Let me try to state the investment
implications as plainly as possible.
In the consumer space:
The market is splitting. At the mass
end, volume and distribution are what matter — brands and platforms that can
reach the largest number of price-sensitive buyers efficiently. At the premium
end, pricing power and brand credibility are what matter — businesses that
serve customers who will pay more for something they believe is genuinely
better.
The difficult position is the middle.
Not impossible — as Uniqlo and a handful of Indian FMCG brands demonstrate —
but hard to sustain without a real quality advantage. Mid-market companies that
are positioned in the middle without owning that quality advantage are
vulnerable.
A concrete but incomplete shortlist of
where to look: mass-market FMCG with strong rural distribution; economy retail
formats; budget digital commerce platforms; premium alcohol; high-end home
improvement; wealth management and financial services catering to affluent
households. This is not a buy list — it is a directional filter.

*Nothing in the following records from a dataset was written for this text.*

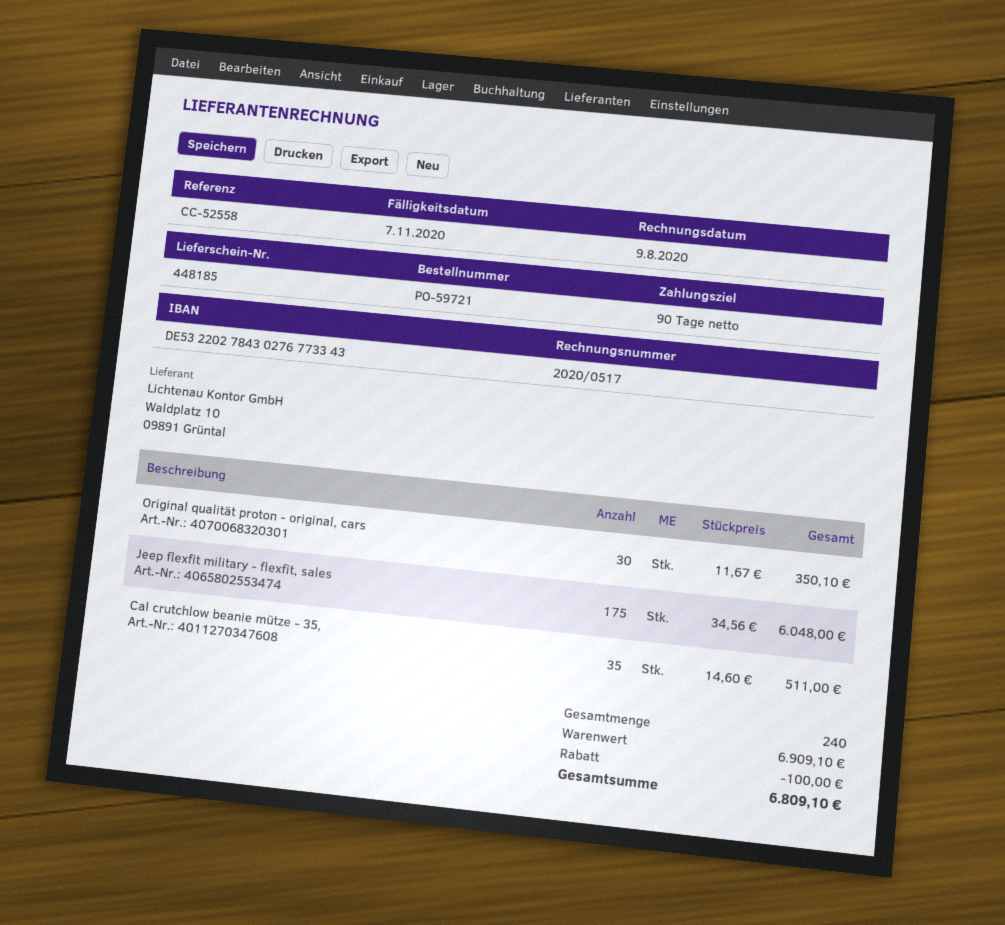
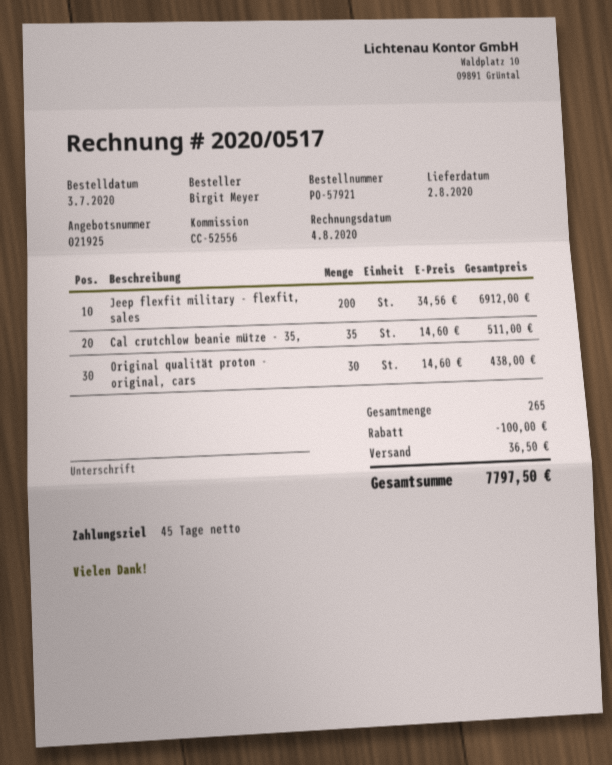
order number: PO-59721 -> PO-57921
invoice date: 2020-08-09 -> 2020-08-04
payment terms: 90 days -> 45 days
reference: CC-52558 -> CC-52556
Original qualität proton - original, cars: 30 x 11.67 = 350.10 -> 30 x 14.60 = 438.00
Jeep flexfit military - flexfit, sales: 175 x 34.56 = 6048.00 -> 200 x 34.56 = 6912.00
total quantity: 240 -> 265
shipping: none -> 36.50
total: 6809.10 -> 7797.50

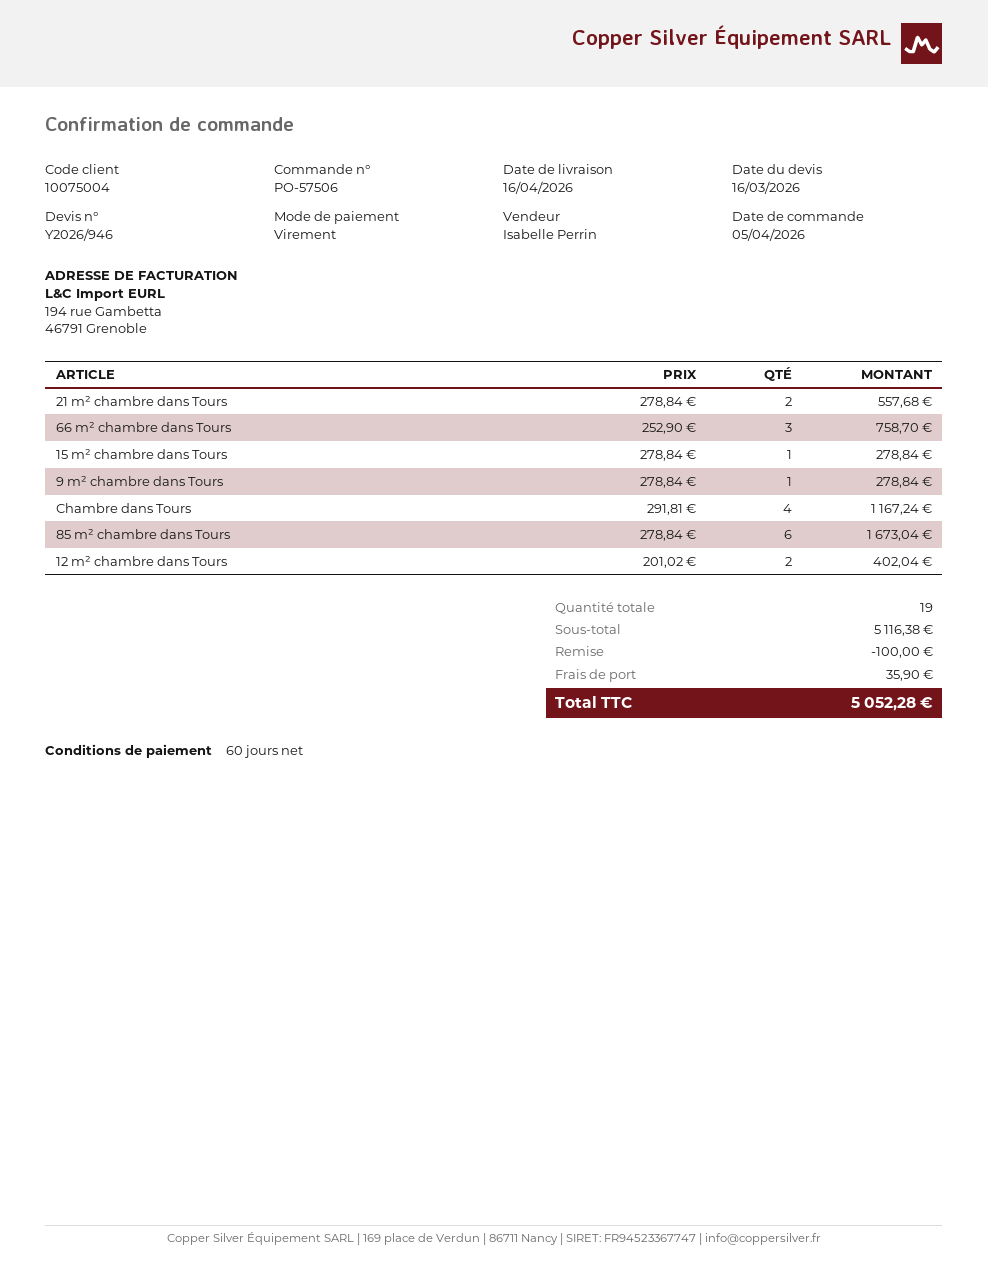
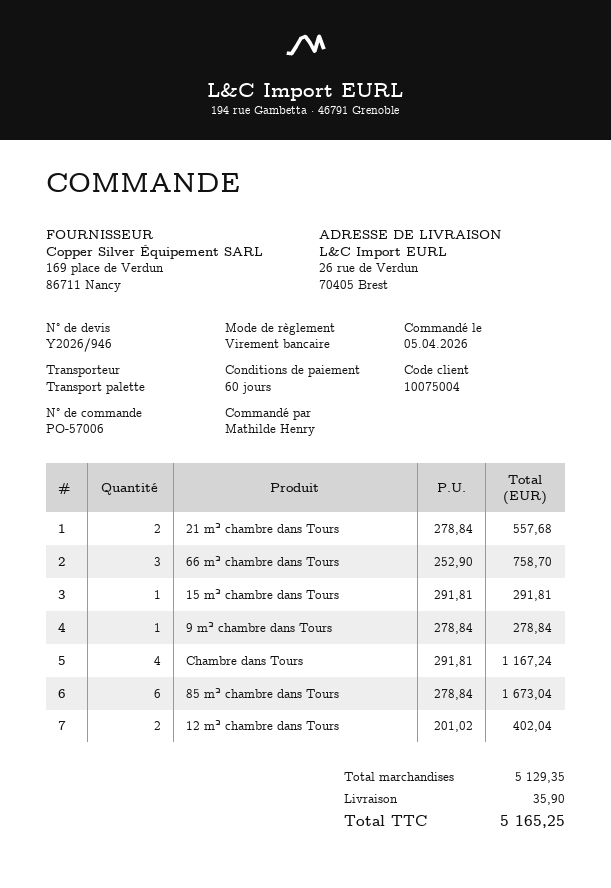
order number: PO-57506 -> PO-57006
15 m² chambre dans Tours: 1 x 278.84 = 278.84 -> 1 x 291.81 = 291.81
subtotal: 5116.38 -> 5129.35
discount: 100.00 -> none
total: 5052.28 -> 5165.25

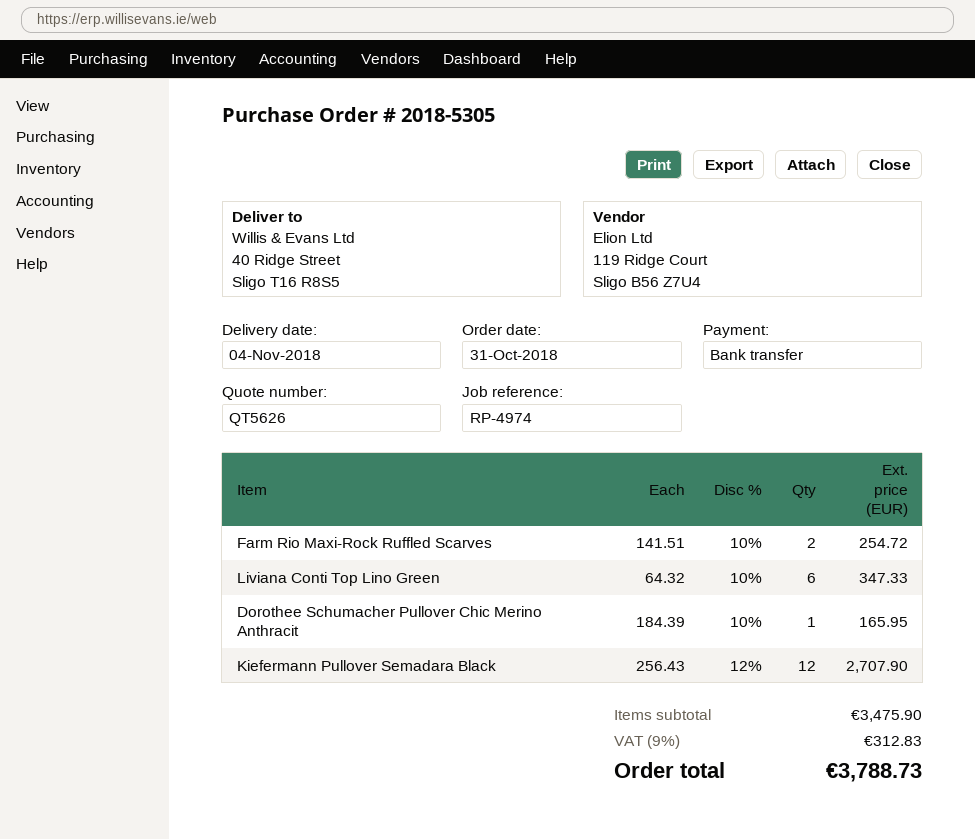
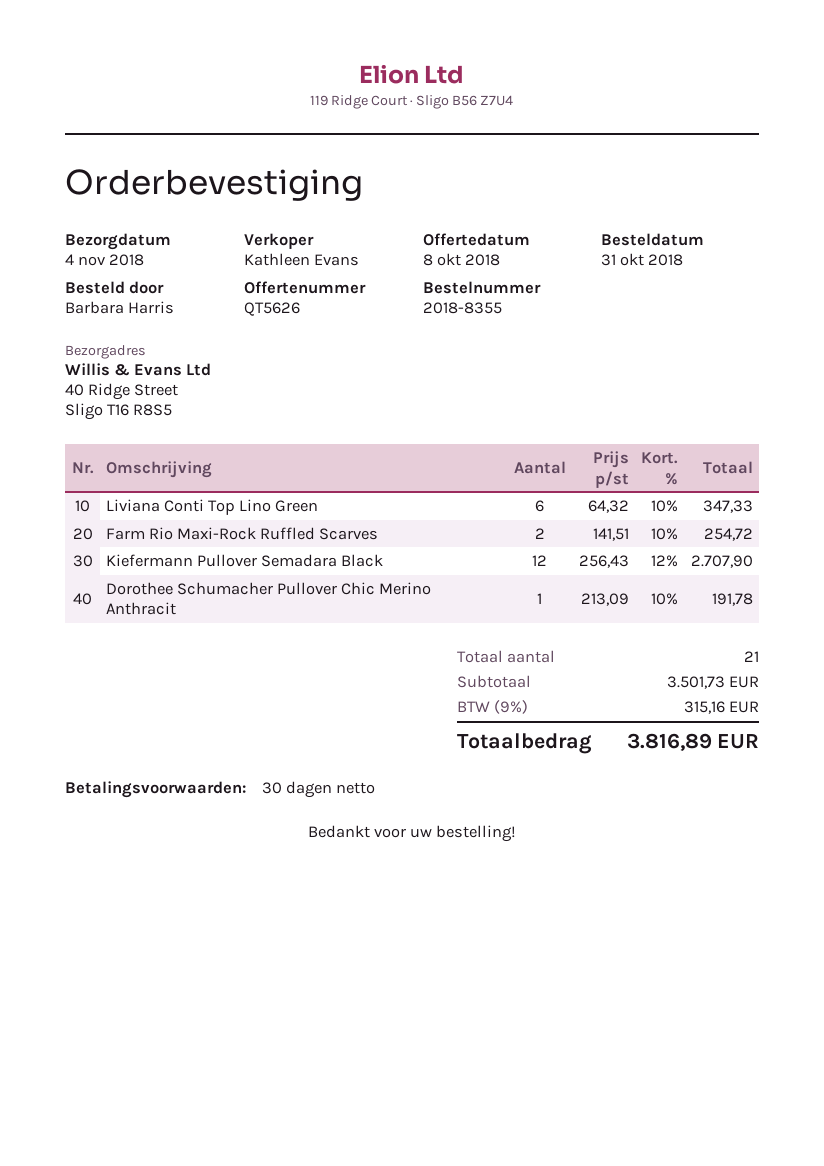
order number: 2018-5305 -> 2018-8355
Dorothee Schumacher Pullover Chic Merino Anthracit: 1 x 184.39 - 10% = 165.95 -> 1 x 213.09 - 10% = 191.78
subtotal: 3475.90 -> 3501.73
tax: 9% = 312.83 -> 9% = 315.16
total: 3788.73 -> 3816.89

In the infrastructure space:
Be selective. Avoid companies whose
revenues are overwhelmingly dependent on government construction contracts won
through lowest-bid tendering. Prefer companies with private-sector client
exposure, annuity-based revenue models, or genuine technological differentiation.
The risk in public-works contractors is not obvious from their order books — it
shows up in margins, execution delays, and the occasional catastrophic quality
failure.
The downtrading evidence is
qualitative. Retailer conversations and observed footfall are useful signals,
but they are not a substitute for hard data. The direction looks right. The
scale is uncertain.
The bifurcation thesis has
counter-examples. Several respected Indian consumer companies — Titan, Havells,
Asian Paints, Marico — have built enduring businesses in spaces that are
neither pure mass nor pure luxury. They complicate the avoid-the-middle argument
and deserve acknowledgment.
The infrastructure investment call
needs refinement. The sector is large and varied. Painting it with a single
brush is too broad. The caution applies most directly to L1-driven government
contractors. It does not apply equally to the whole sector.
None of these caveats invalidates the
central observation. But they are a reminder that what follows from field
observation and qualitative reasoning is a hypothesis to investigate, not a
conclusion to act on without further work.